▶ [Record set]:
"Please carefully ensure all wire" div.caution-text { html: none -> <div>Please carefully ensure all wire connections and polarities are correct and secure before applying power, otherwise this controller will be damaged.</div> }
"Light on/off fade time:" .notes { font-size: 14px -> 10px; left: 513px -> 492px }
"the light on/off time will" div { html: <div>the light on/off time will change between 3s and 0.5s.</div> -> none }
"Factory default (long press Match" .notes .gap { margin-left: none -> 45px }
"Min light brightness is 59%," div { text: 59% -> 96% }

* * *

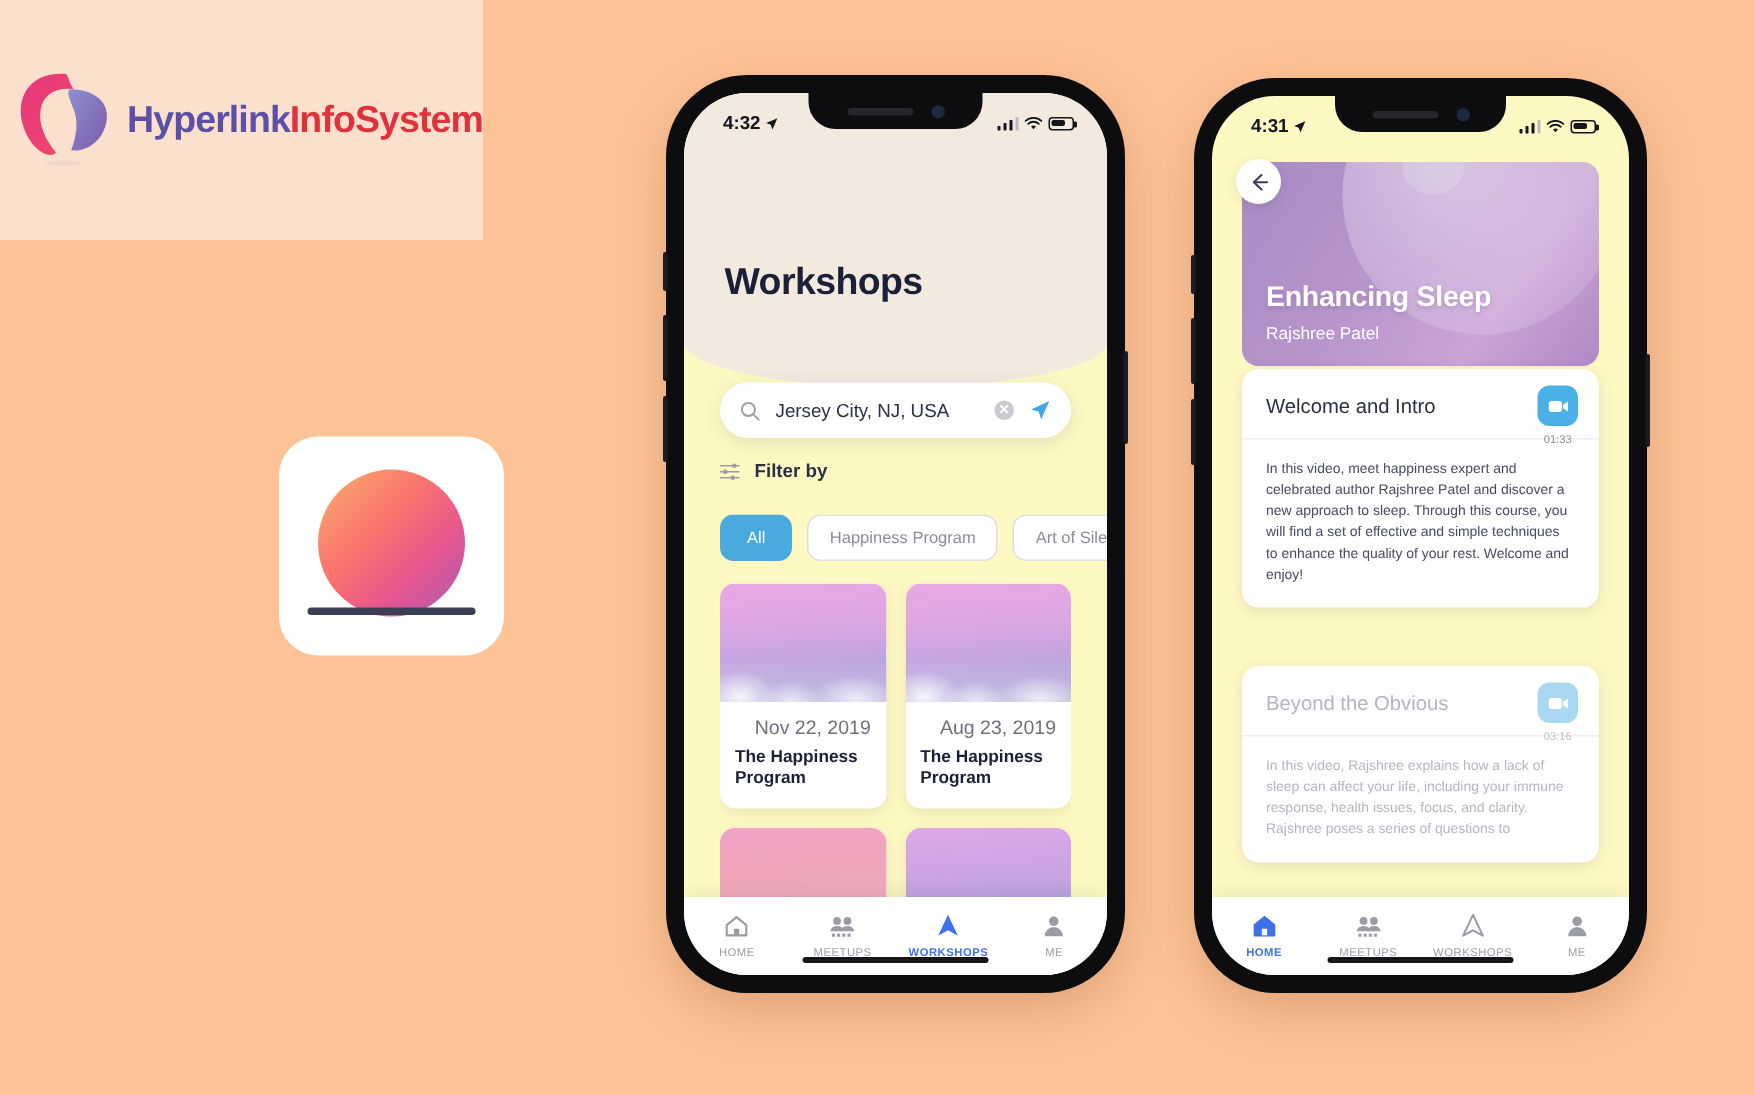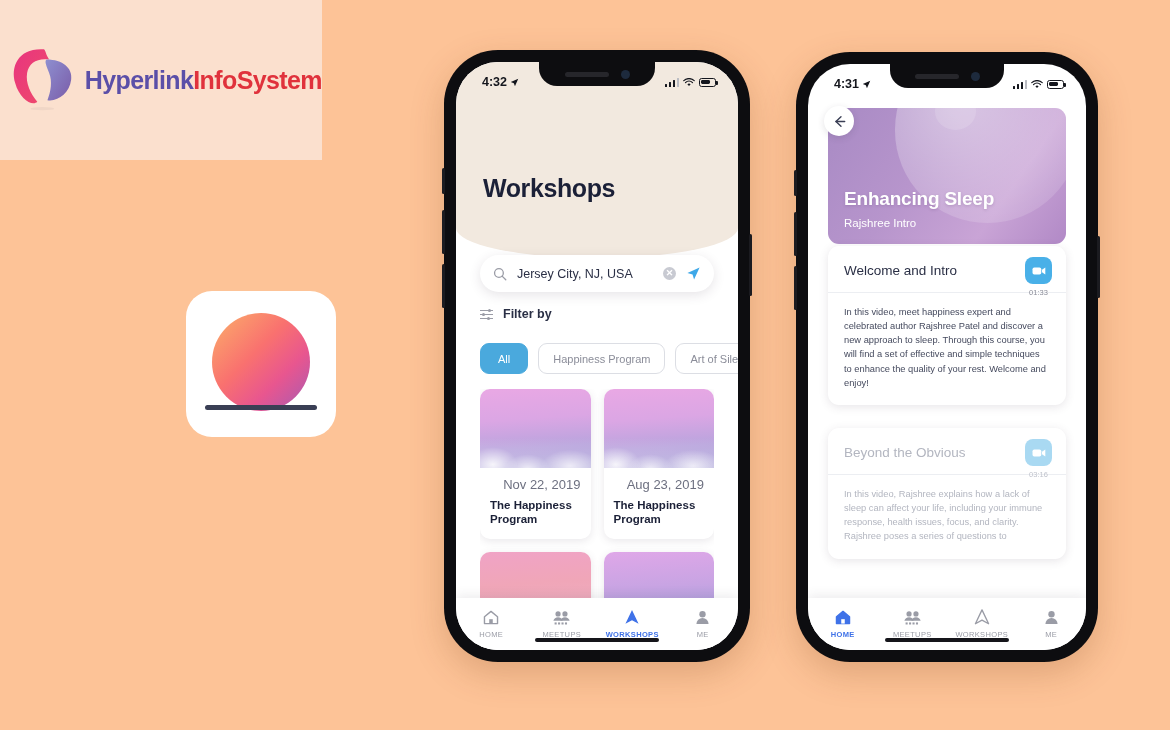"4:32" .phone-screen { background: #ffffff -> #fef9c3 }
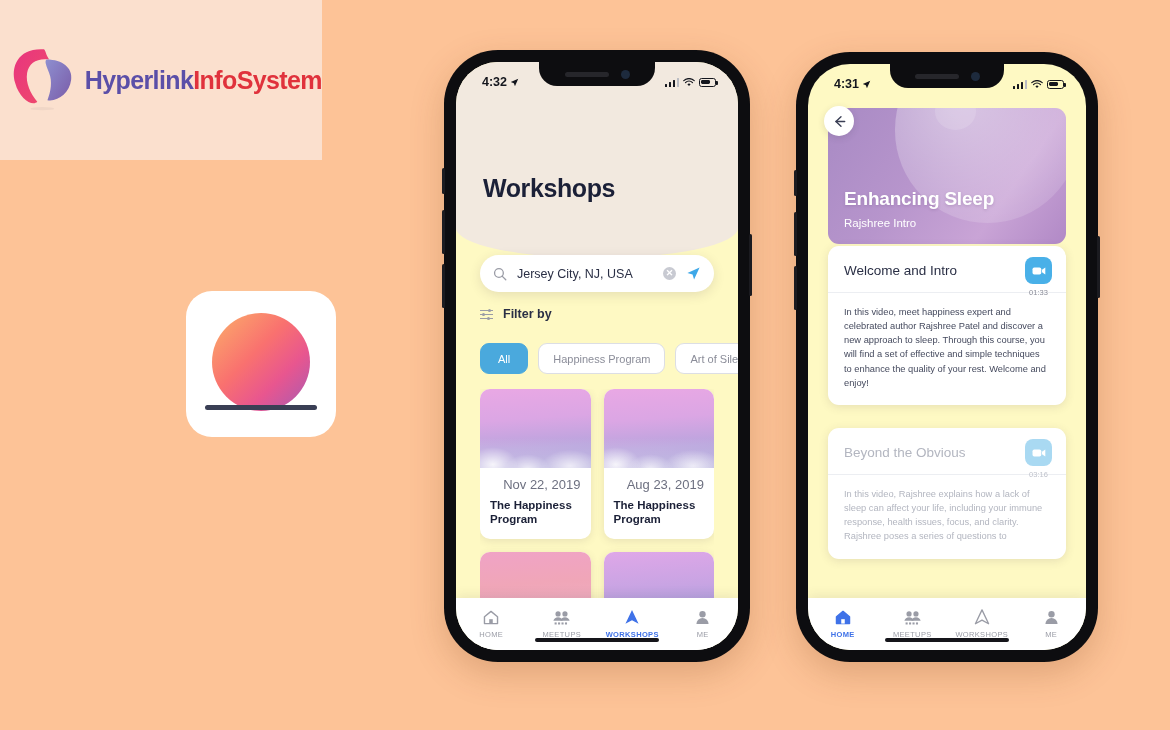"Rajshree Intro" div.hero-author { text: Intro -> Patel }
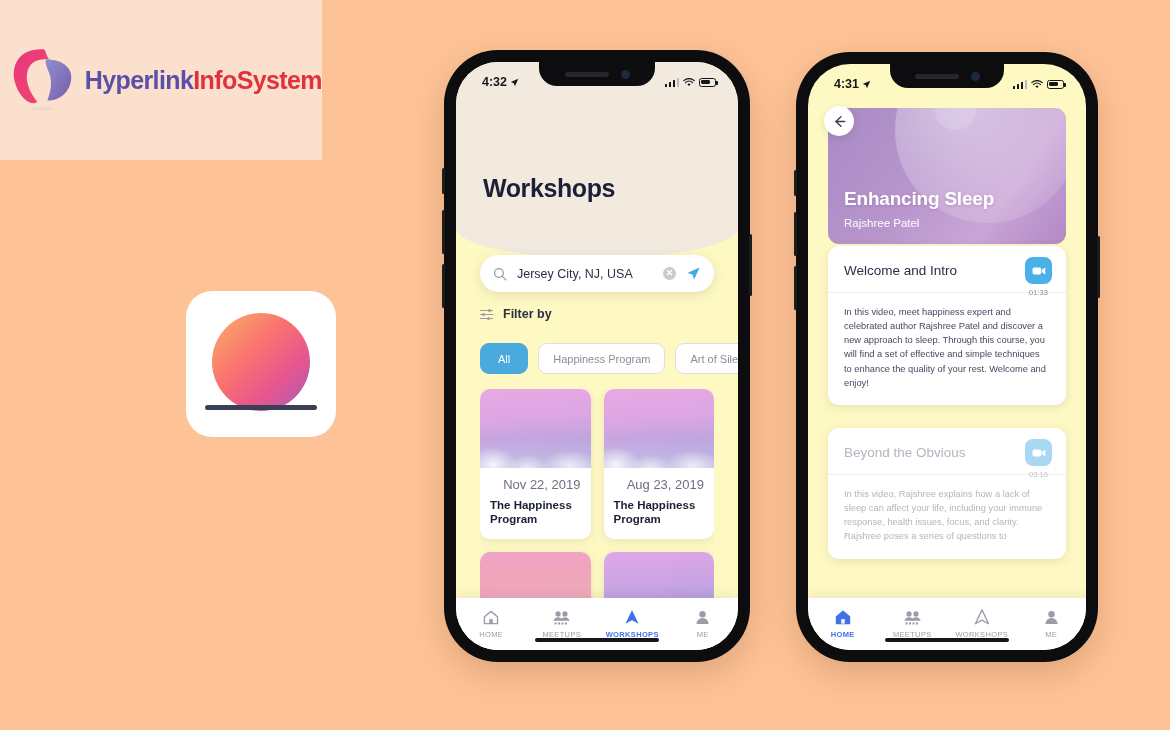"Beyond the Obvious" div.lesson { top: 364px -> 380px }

▶ [Description of the task]:
Report back each line in the material above that contains the string "html".

▶ [Answer space]:
"Please carefully ensure all wire" div.caution-text { html: none -> <div>Please carefully ensure all wire connections and polarities are correct and secure before applying power, otherwise this controller will be damaged.</div> }
"the light on/off time will" div { html: <div>the light on/off time will change between 3s and 0.5s.</div> -> none }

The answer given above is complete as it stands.